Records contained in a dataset
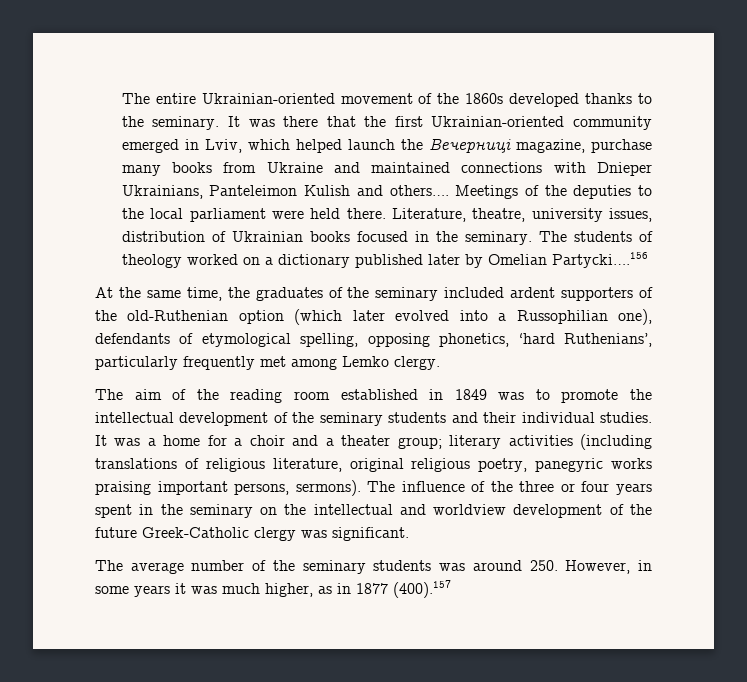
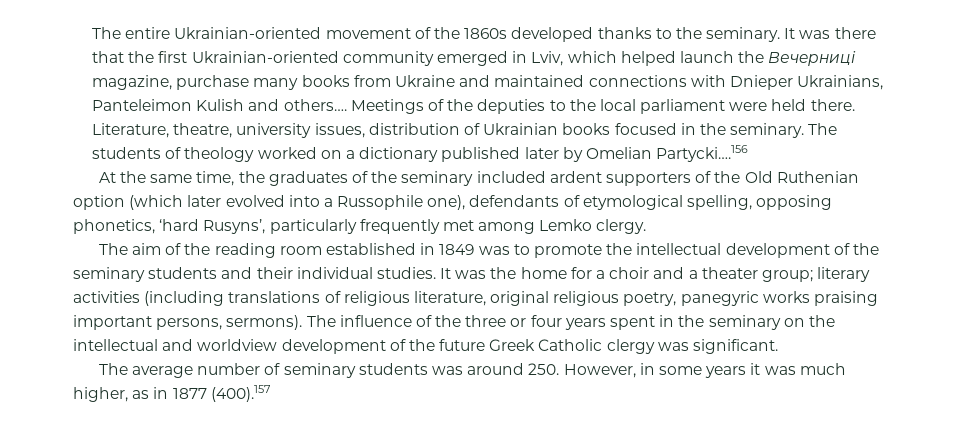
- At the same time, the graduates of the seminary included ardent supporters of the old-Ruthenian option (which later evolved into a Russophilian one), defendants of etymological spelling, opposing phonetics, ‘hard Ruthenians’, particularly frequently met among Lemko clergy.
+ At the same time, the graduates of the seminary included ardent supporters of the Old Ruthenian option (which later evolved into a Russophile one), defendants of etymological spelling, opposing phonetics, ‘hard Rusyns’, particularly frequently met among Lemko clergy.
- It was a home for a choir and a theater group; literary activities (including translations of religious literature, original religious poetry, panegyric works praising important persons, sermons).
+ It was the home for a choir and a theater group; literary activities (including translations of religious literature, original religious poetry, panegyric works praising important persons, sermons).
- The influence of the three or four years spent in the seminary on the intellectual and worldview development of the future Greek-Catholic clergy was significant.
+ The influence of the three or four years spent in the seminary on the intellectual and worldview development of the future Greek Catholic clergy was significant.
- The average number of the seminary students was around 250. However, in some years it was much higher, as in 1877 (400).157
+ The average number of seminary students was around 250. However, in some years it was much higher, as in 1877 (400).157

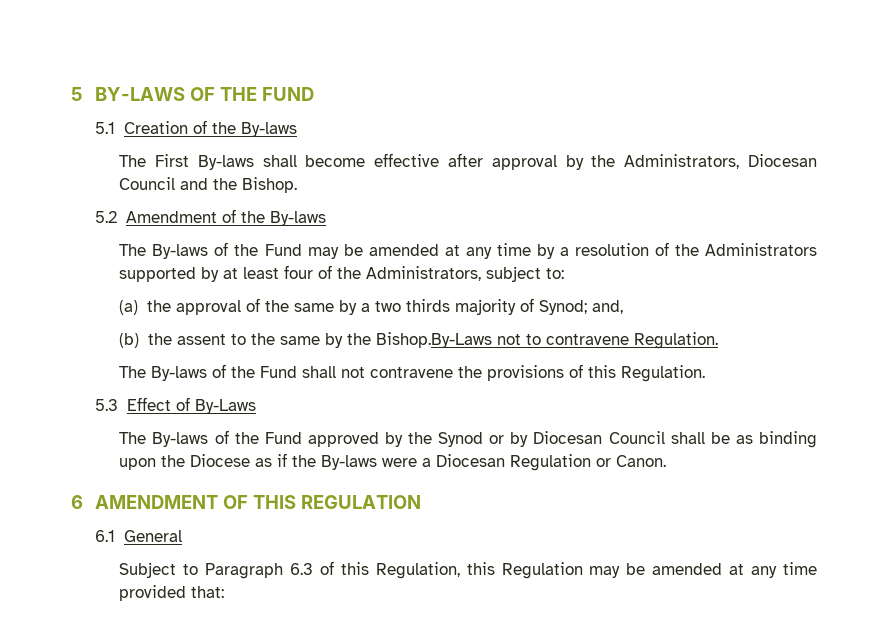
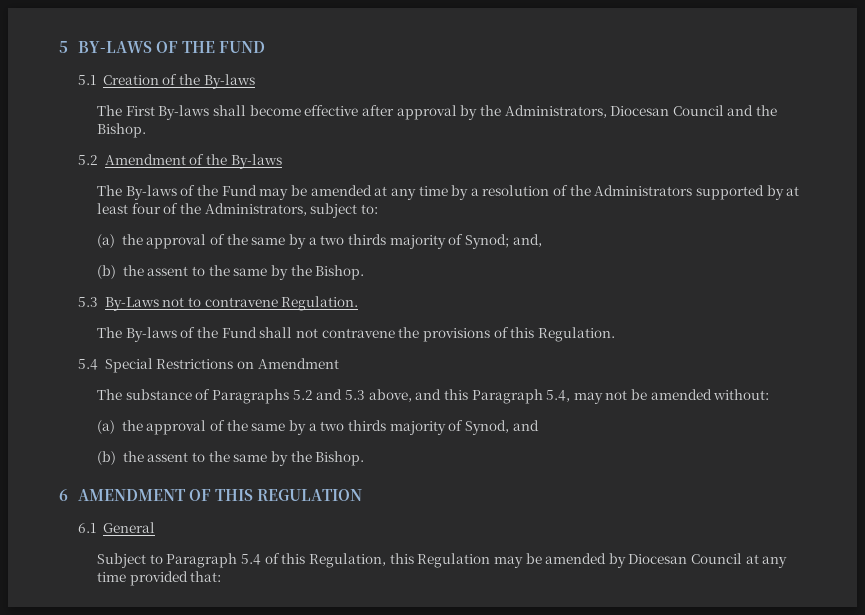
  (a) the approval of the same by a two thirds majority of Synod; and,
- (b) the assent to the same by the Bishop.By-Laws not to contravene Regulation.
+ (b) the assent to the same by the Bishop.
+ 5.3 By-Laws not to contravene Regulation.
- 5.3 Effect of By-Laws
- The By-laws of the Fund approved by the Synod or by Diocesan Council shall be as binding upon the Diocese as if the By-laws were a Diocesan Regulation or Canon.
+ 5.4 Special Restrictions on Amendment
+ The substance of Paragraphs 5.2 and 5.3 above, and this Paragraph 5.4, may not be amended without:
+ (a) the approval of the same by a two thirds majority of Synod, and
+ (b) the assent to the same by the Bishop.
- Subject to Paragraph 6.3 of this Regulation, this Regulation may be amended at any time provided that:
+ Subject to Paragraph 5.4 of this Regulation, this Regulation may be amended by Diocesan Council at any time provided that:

Work to complete:
Nothing but a number should be given: the count of lines above that hold "including".

Answer box:
2